_Work to complete_. Return the data exactly, with all pictures removed.

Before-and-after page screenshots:
- Opening Delimiter -
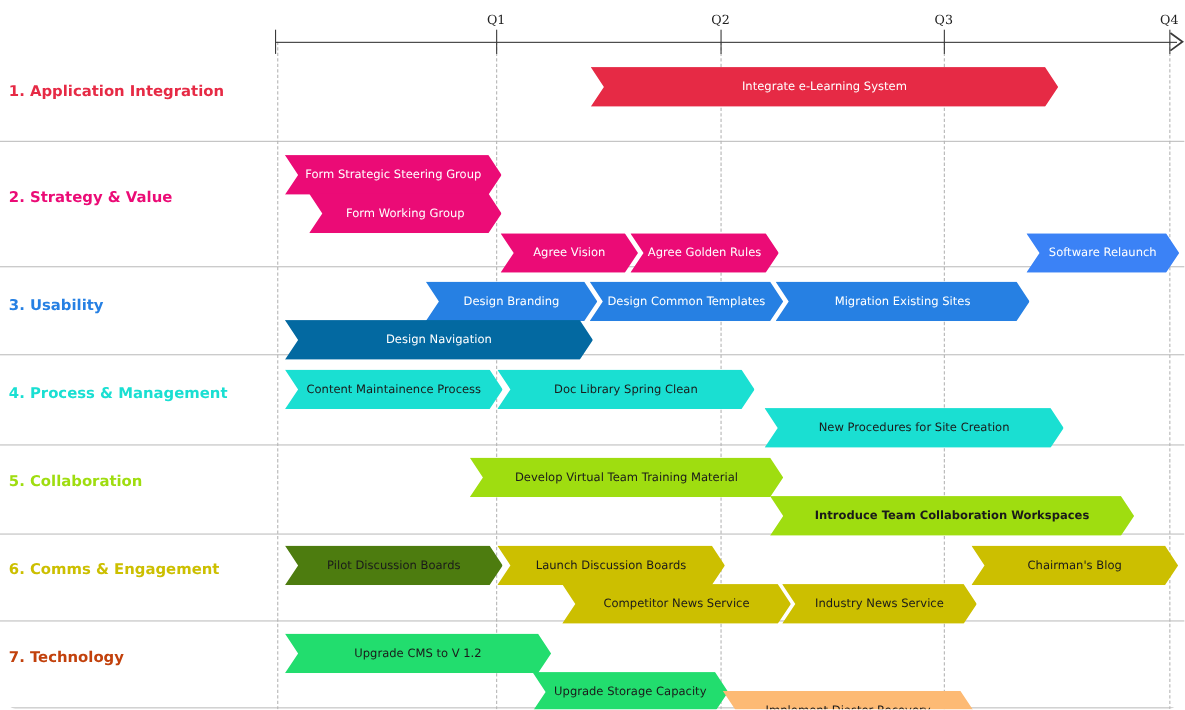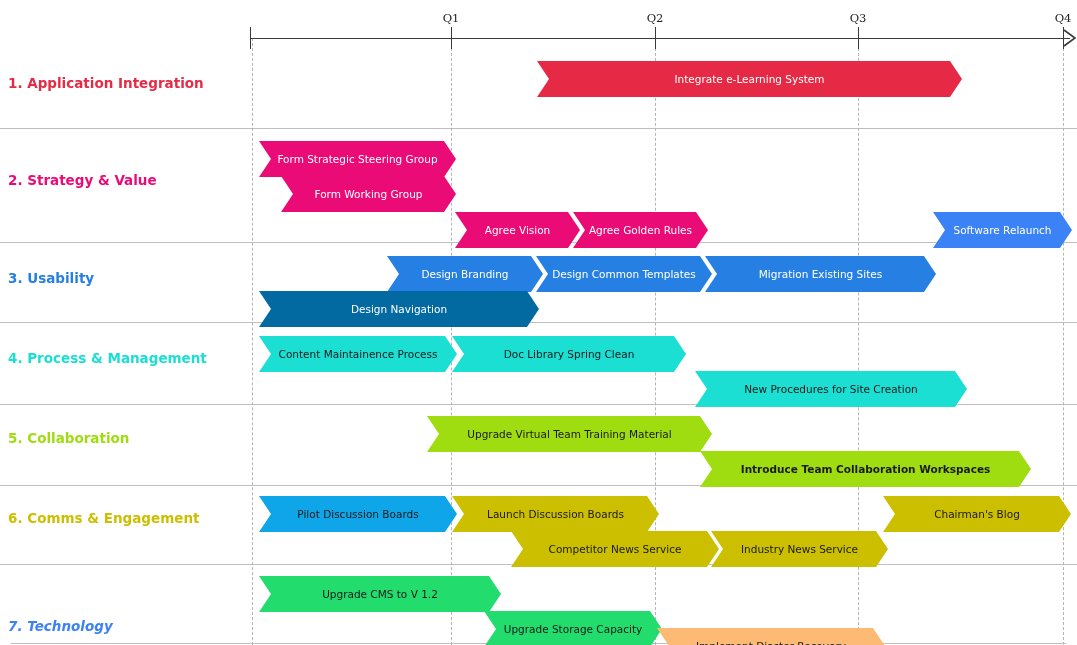"Upgrade Virtual Team Training Material" span.bar-label { text: Upgrade -> Develop }
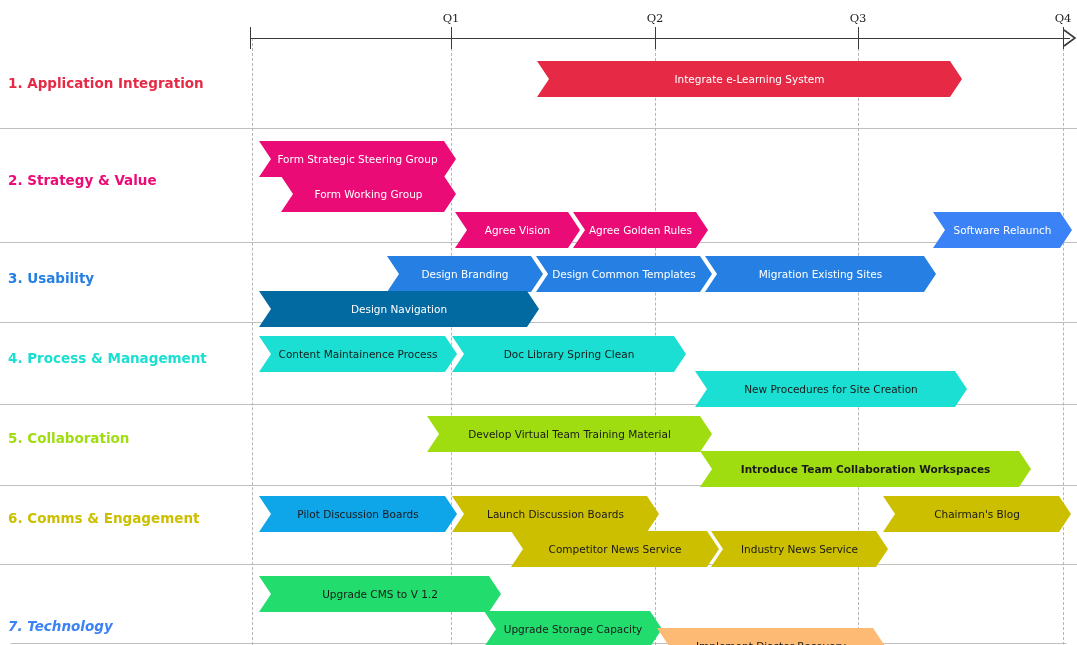"Pilot Discussion Boards" div.bar { background: #0ea5e9 -> #4d7c0f }
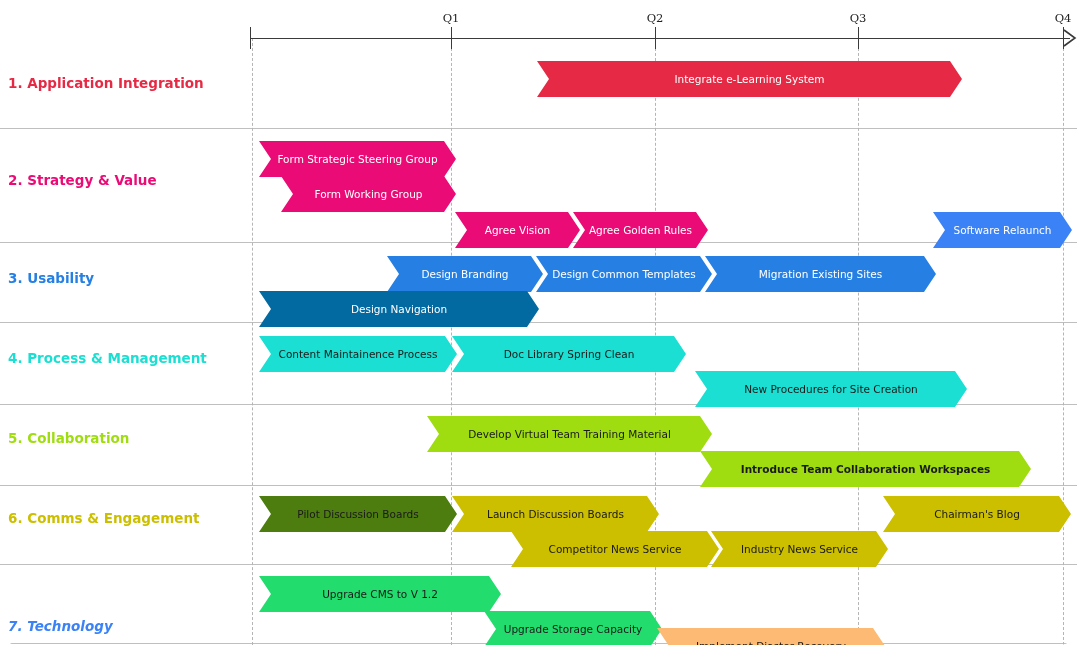"7. Technology" div.cat-label { color: #3b82f6 -> #c2410c; font-style: italic -> none; top: 618px -> 590px }
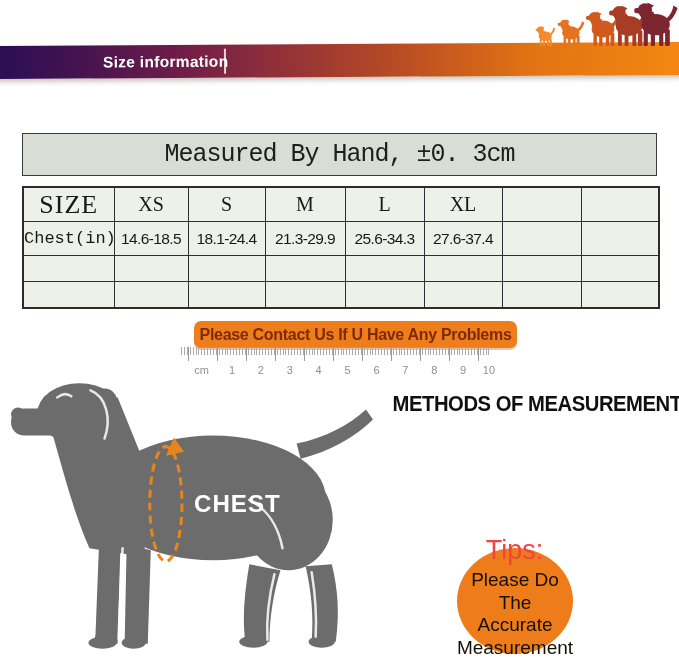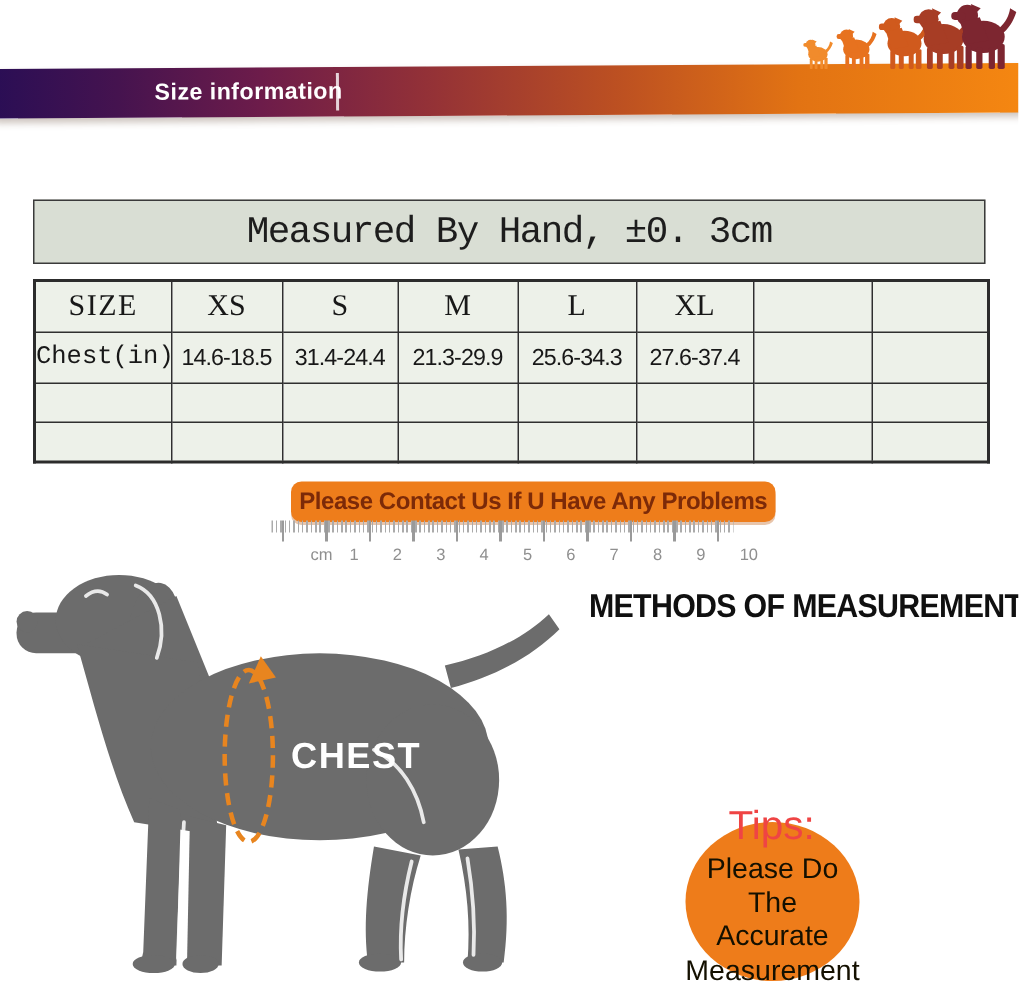"SIZE" tr.r-size td.size-h { font-size: 20px -> 26px }
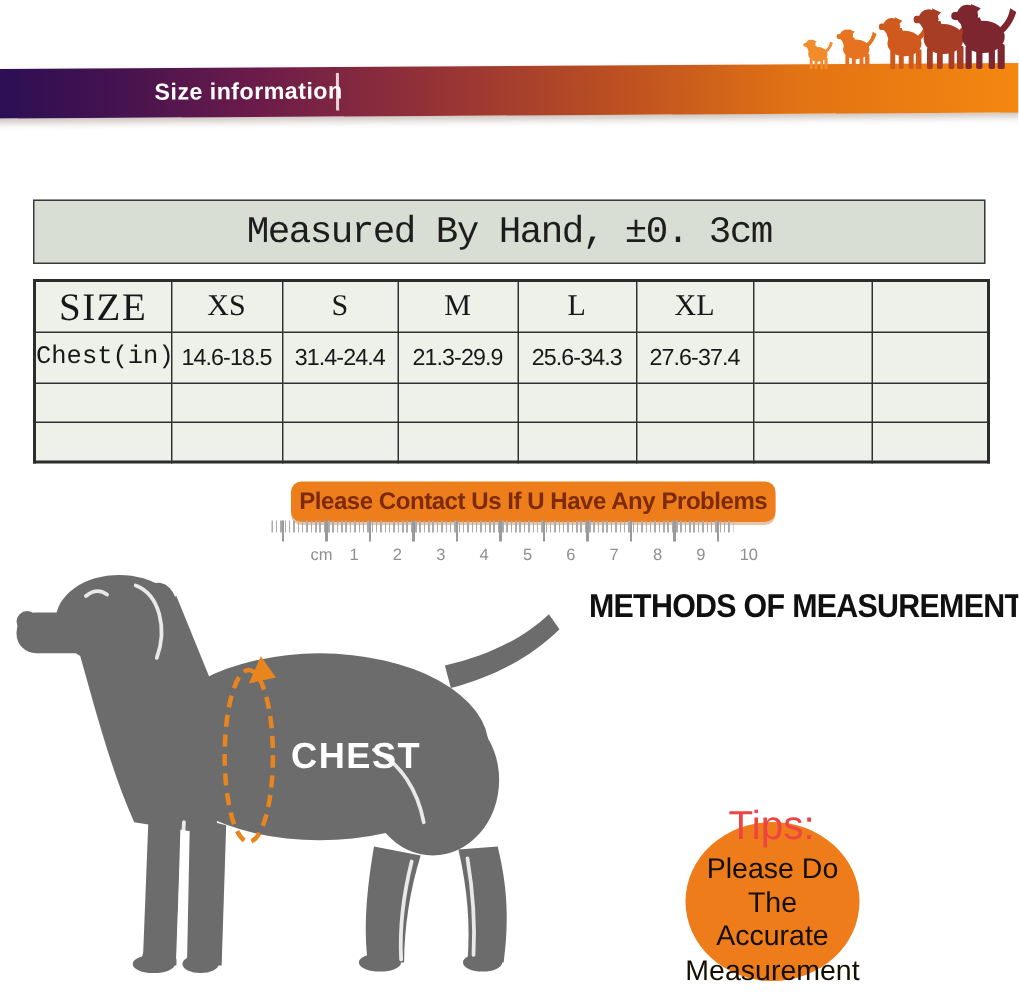"31.4-24.4" td.val { text: 31.4-24.4 -> 18.1-24.4 }
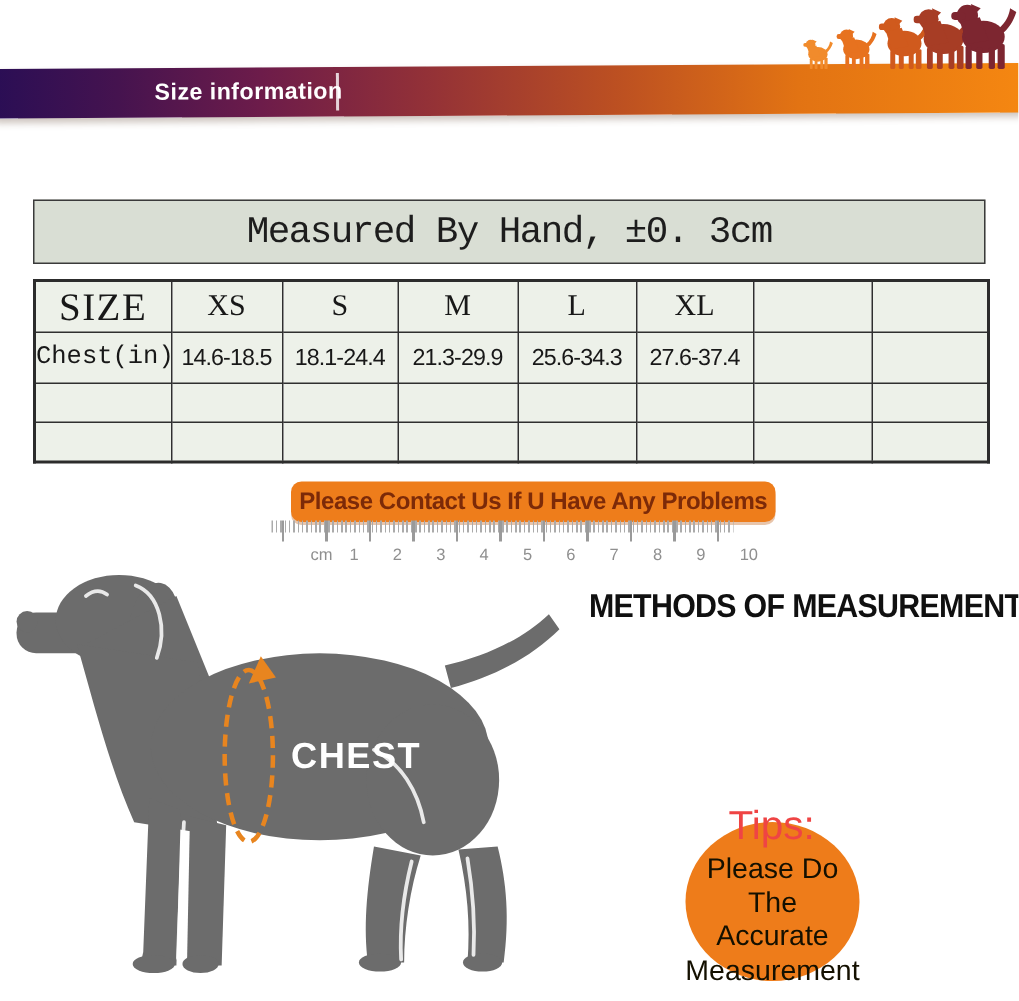"cm" .ruler-label { margin-left: 20px -> none; text-align: left -> right }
- Closing Delimiter -
_Solved exercise_.
"Upgrade Virtual Team Training Material" span.bar-label { text: Upgrade -> Develop }
"Pilot Discussion Boards" div.bar { background: #0ea5e9 -> #4d7c0f }
"7. Technology" div.cat-label { color: #3b82f6 -> #c2410c; font-style: italic -> none; top: 618px -> 590px }
"SIZE" tr.r-size td.size-h { font-size: 20px -> 26px }
"31.4-24.4" td.val { text: 31.4-24.4 -> 18.1-24.4 }
"cm" .ruler-label { margin-left: 20px -> none; text-align: left -> right }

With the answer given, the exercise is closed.